* **To do**
Find the line with "[31,223,103,233] инструкции. ->" in the records below. Copy it and every line after it, up to and including the line with "[114,583,181,594] какой либо".

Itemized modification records
***

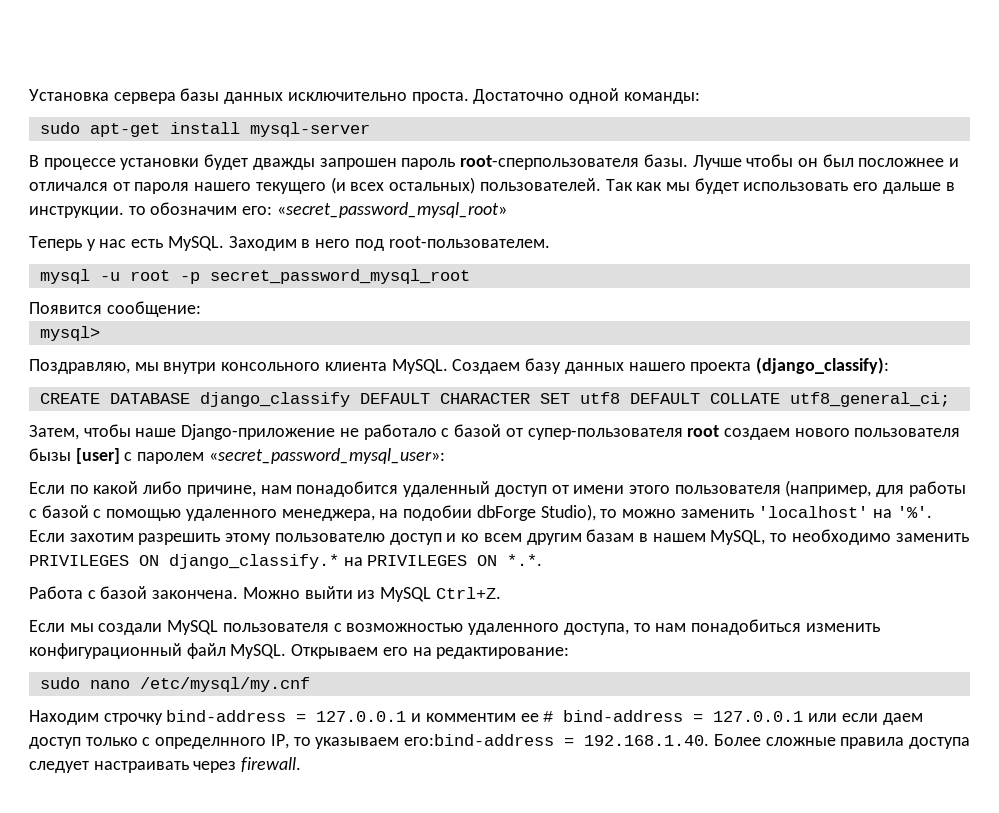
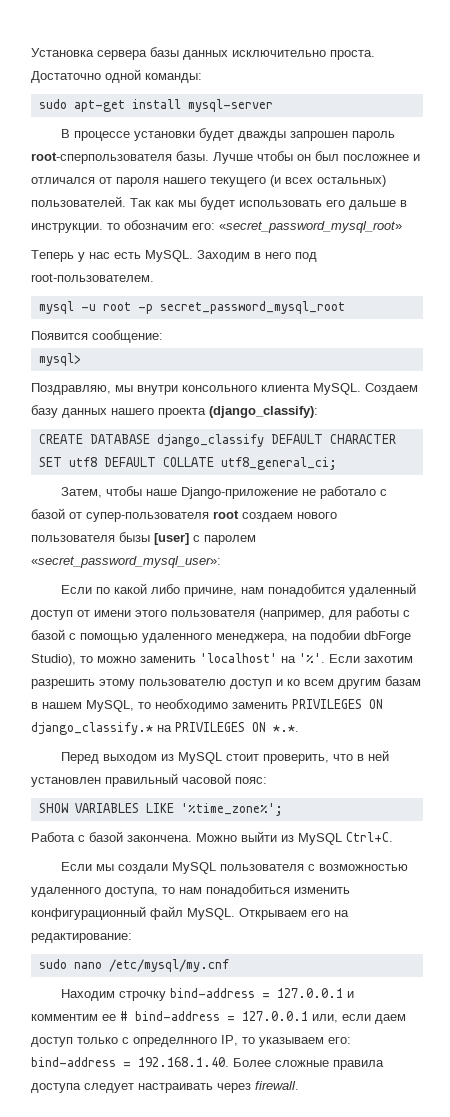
(543, 560) none -> [61,750,390,764] [31,773,267,787] [38,803,283,816] // Перед выходом из MySQL стоит проверить, что в ней установлен правильный часовой пояс: // SHOW VARIABLES LIKE '%time_zone%';
[435,587,501,599] Ctrl+Z. -> [346,832,393,842] Ctrl+C.
[808,713,838,722] или -> [312,1014,338,1023] или,
[404,734,555,746] его:bind-address -> [328,1037,351,1044] [31,1057,116,1067] его: bind-address

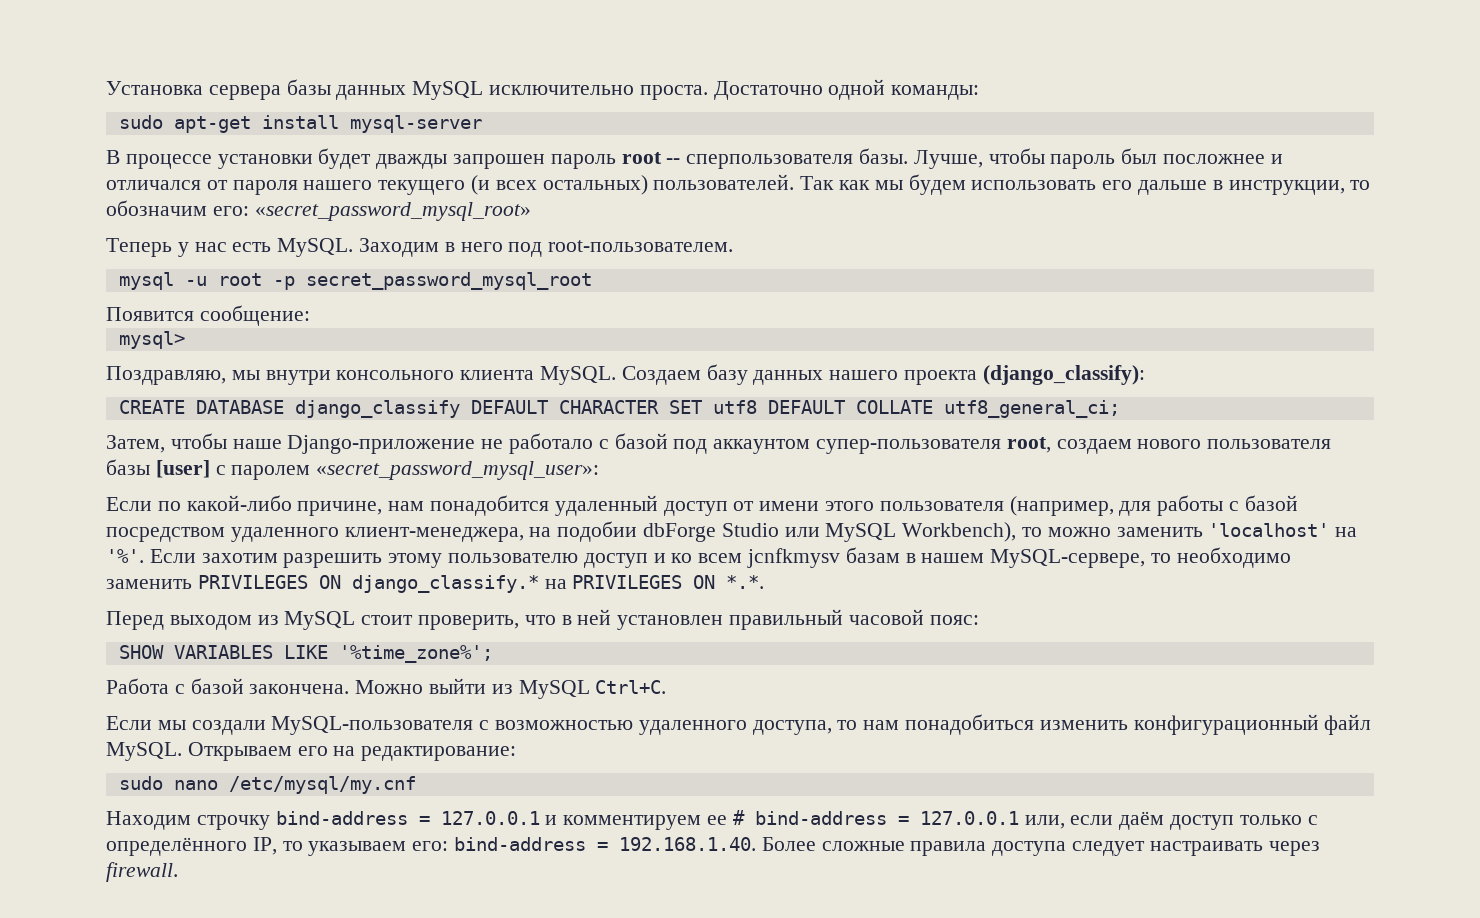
(228, 55) none -> [412,81,484,100] MySQL
[31,151,311,164] root-сперпользователя базы. Лучше чтобы он -> [621,148,1116,169] root -- сперпользователя базы. Лучше, чтобы пароль
[200,197,235,210] будет -> [908,174,966,195] будем
[31,223,103,233] инструкции. -> [1228,180,1345,195] инструкции,
[69,510,239,522] от супер-пользователя root -> [673,437,1051,454] под аккаунтом супер-пользователя root,
[119,532,150,542] бызы -> [106,459,150,475] базы
[114,583,181,594] какой либо -> [186,495,292,511] какой-либо
[69,630,411,643] [31,654,76,666] с помощью удаленного менеджера, на подобии dbForge Studio), -> [106,521,1017,542] посредством удаленного клиент-менеджера, на подобии dbForge Studio или MySQL Workbench),
[338,679,381,689] другим -> [747,548,841,568] jcnfkmysv
[86,700,134,712] MySQL, -> [990,549,1146,568] MySQL-сервере,
[172,862,305,874] MySQL пользователя -> [271,716,474,735] MySQL-пользователя
[31,1014,98,1021] комментим -> [563,815,702,830] комментируем
[375,1014,406,1024] даем -> [1119,811,1165,830] даём
[133,1037,217,1047] определнного -> [106,837,247,856] определённого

***

* **Solution to the exercise**
[31,223,103,233] инструкции. -> [1228,180,1345,195] инструкции,
[69,510,239,522] от супер-пользователя root -> [673,437,1051,454] под аккаунтом супер-пользователя root,
[119,532,150,542] бызы -> [106,459,150,475] базы
[114,583,181,594] какой либо -> [186,495,292,511] какой-либо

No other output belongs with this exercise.